**RECORDS FOR THE EXERCISE:**
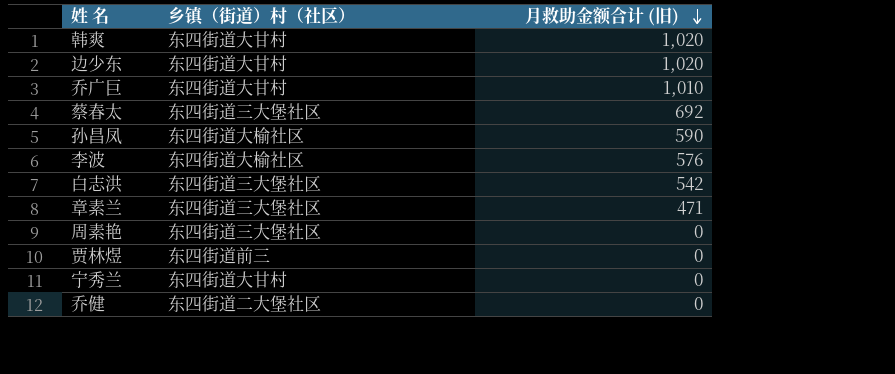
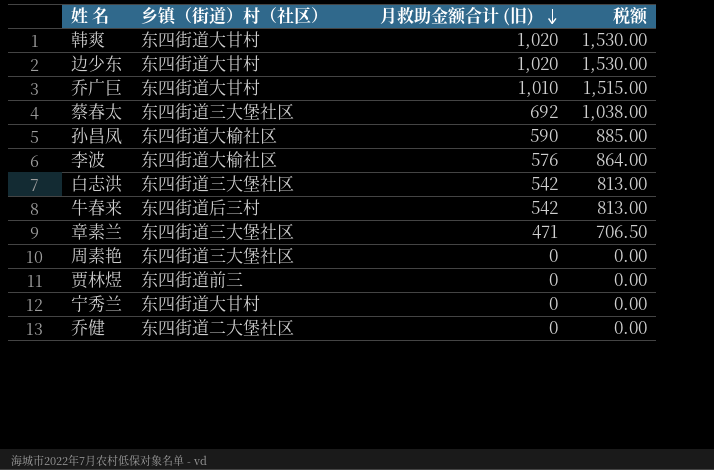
column 税额 | formula: none -> [月救助金额合计 (旧)] * 1.5
row 牛春来: none -> 东四街道后三村 | 542 | 813.00

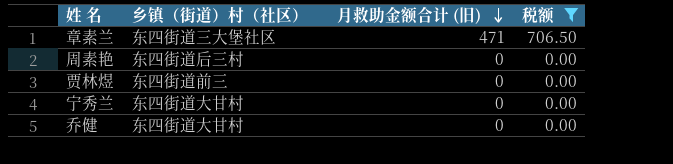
filter: none -> 税额 <= 706.50
周素艳 | 乡镇（街道）村（社区）: 东四街道三大堡社区 -> 东四街道后三村
乔健 | 乡镇（街道）村（社区）: 东四街道二大堡社区 -> 东四街道大甘村

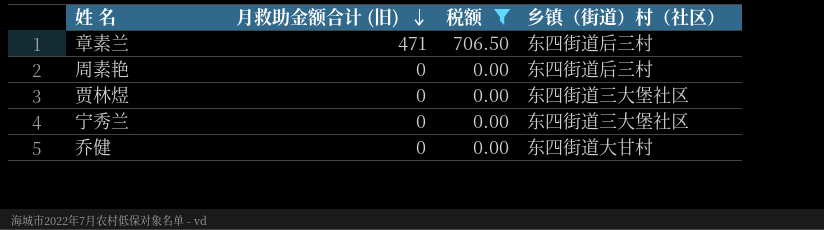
column 乡镇（街道）村（社区） | position: 2 -> 4
章素兰 | 乡镇（街道）村（社区）: 东四街道三大堡社区 -> 东四街道后三村
贾林煜 | 乡镇（街道）村（社区）: 东四街道前三 -> 东四街道三大堡社区
宁秀兰 | 乡镇（街道）村（社区）: 东四街道大甘村 -> 东四街道三大堡社区

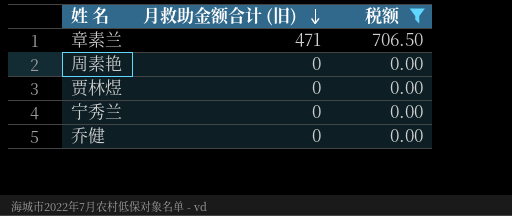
column 乡镇（街道）村（社区） | position: 4 -> none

**BRIEF:**
What you should produce is an exact copy of the records, with the pictures left out.

**RESULT:**
column 税额 | formula: none -> [月救助金额合计 (旧)] * 1.5
row 牛春来: none -> 东四街道后三村 | 542 | 813.00

filter: none -> 税额 <= 706.50
周素艳 | 乡镇（街道）村（社区）: 东四街道三大堡社区 -> 东四街道后三村
乔健 | 乡镇（街道）村（社区）: 东四街道二大堡社区 -> 东四街道大甘村

column 乡镇（街道）村（社区） | position: 2 -> 4
章素兰 | 乡镇（街道）村（社区）: 东四街道三大堡社区 -> 东四街道后三村
贾林煜 | 乡镇（街道）村（社区）: 东四街道前三 -> 东四街道三大堡社区
宁秀兰 | 乡镇（街道）村（社区）: 东四街道大甘村 -> 东四街道三大堡社区

column 乡镇（街道）村（社区） | position: 4 -> none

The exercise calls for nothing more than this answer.